WHAT IS REQUIRED: Look through the data that follows and copy each line with the string "HELP".

INPUT DATA:
[Start of Attachment]

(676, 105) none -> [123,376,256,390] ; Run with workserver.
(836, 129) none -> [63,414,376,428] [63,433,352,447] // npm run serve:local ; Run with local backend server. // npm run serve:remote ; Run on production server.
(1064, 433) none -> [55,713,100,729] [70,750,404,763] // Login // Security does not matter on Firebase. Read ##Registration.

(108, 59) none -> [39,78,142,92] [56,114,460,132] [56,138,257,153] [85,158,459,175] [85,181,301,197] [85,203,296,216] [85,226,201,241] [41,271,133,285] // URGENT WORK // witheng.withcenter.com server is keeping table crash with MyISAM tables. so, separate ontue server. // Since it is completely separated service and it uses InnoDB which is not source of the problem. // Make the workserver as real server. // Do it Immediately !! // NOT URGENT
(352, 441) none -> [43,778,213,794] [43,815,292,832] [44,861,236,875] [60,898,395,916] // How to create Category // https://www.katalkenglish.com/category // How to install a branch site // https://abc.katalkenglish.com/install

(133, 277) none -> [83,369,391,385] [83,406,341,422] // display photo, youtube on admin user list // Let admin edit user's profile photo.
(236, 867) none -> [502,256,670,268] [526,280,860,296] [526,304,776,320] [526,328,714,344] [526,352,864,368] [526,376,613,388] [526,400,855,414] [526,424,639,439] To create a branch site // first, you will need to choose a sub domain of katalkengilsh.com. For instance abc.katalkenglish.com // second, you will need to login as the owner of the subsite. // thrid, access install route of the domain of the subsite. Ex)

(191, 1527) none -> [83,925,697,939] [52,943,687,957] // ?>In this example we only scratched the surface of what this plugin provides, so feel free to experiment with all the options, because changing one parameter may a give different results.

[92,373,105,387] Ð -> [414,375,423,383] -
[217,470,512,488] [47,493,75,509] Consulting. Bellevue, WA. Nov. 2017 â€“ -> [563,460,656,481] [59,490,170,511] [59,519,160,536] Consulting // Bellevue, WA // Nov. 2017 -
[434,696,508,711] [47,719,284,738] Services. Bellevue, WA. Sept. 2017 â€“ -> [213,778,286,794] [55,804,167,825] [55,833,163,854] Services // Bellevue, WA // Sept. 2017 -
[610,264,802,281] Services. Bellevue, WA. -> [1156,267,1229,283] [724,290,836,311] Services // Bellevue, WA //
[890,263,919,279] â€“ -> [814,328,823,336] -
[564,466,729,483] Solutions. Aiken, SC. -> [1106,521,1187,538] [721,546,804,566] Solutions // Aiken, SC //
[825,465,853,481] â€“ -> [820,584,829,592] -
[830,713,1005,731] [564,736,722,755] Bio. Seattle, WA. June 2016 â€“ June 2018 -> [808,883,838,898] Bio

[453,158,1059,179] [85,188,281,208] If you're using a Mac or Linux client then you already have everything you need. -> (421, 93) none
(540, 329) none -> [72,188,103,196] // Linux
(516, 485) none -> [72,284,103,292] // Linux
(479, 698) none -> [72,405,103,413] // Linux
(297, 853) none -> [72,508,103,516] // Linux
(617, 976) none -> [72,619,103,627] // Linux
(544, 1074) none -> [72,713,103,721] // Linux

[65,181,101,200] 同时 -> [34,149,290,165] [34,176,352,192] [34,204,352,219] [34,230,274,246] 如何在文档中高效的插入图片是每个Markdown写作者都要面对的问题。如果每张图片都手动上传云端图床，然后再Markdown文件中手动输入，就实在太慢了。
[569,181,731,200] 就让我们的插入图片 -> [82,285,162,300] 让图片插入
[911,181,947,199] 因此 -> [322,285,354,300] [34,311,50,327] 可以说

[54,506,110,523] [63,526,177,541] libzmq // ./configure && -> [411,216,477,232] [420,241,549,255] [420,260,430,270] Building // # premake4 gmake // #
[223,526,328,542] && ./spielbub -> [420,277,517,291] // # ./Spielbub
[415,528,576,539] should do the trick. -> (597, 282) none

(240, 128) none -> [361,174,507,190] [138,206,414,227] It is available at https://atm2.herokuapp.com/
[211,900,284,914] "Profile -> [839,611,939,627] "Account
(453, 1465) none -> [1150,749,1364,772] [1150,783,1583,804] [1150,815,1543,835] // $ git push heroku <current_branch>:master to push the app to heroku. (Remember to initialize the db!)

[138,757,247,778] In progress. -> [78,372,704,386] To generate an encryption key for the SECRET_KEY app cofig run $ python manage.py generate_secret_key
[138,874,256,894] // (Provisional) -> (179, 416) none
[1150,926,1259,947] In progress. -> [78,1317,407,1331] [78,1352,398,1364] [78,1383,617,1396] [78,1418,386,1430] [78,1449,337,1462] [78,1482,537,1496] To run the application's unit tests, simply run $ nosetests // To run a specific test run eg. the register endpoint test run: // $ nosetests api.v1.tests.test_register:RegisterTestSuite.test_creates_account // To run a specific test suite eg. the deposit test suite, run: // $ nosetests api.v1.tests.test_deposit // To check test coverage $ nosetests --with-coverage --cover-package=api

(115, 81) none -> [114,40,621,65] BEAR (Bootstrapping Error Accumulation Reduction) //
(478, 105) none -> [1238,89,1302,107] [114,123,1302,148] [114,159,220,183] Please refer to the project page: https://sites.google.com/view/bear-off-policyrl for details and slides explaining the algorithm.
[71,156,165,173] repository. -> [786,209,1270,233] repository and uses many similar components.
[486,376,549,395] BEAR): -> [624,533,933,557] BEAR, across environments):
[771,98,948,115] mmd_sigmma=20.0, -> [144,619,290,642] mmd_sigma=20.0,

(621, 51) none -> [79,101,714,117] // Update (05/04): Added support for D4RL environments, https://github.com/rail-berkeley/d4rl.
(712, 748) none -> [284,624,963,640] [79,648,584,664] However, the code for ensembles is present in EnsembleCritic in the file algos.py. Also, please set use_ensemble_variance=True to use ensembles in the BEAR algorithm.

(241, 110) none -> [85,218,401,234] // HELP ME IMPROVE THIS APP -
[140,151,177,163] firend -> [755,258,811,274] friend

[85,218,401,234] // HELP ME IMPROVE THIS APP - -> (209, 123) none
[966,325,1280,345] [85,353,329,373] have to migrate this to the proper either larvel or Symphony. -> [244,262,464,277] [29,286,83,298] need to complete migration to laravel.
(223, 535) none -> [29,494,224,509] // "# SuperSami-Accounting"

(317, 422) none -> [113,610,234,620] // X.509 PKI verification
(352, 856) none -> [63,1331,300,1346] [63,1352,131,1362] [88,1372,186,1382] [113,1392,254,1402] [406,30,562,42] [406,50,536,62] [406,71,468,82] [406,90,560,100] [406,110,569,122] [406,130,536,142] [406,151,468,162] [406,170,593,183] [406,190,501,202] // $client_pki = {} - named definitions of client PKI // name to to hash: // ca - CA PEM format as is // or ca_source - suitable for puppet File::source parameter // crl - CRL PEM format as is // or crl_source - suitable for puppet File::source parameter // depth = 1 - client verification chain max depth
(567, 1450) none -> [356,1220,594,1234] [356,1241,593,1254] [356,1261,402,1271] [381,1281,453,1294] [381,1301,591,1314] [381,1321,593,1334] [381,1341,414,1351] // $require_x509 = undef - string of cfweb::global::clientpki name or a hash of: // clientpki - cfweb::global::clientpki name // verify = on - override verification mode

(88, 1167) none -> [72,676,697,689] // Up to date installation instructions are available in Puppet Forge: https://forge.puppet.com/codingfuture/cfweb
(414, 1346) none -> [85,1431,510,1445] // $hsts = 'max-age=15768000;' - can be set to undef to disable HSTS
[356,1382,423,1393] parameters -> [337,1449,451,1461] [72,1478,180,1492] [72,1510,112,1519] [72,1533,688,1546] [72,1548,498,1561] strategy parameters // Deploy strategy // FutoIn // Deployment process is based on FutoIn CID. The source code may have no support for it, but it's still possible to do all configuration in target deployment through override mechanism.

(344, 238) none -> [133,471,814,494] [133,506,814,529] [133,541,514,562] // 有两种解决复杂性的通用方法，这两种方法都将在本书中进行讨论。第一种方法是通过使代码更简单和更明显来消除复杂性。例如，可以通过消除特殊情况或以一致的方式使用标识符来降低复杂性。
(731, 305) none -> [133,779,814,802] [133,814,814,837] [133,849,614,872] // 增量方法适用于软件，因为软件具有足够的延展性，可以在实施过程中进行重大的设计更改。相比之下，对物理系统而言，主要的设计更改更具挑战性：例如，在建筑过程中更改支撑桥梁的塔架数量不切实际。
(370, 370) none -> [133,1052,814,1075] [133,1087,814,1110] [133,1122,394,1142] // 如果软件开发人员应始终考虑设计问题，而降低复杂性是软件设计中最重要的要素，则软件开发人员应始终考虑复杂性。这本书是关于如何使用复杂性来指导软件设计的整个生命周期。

[End of Attachment]

RESPONSE FOR THIS EXERCISE:
(241, 110) none -> [85,218,401,234] // HELP ME IMPROVE THIS APP -
[85,218,401,234] // HELP ME IMPROVE THIS APP - -> (209, 123) none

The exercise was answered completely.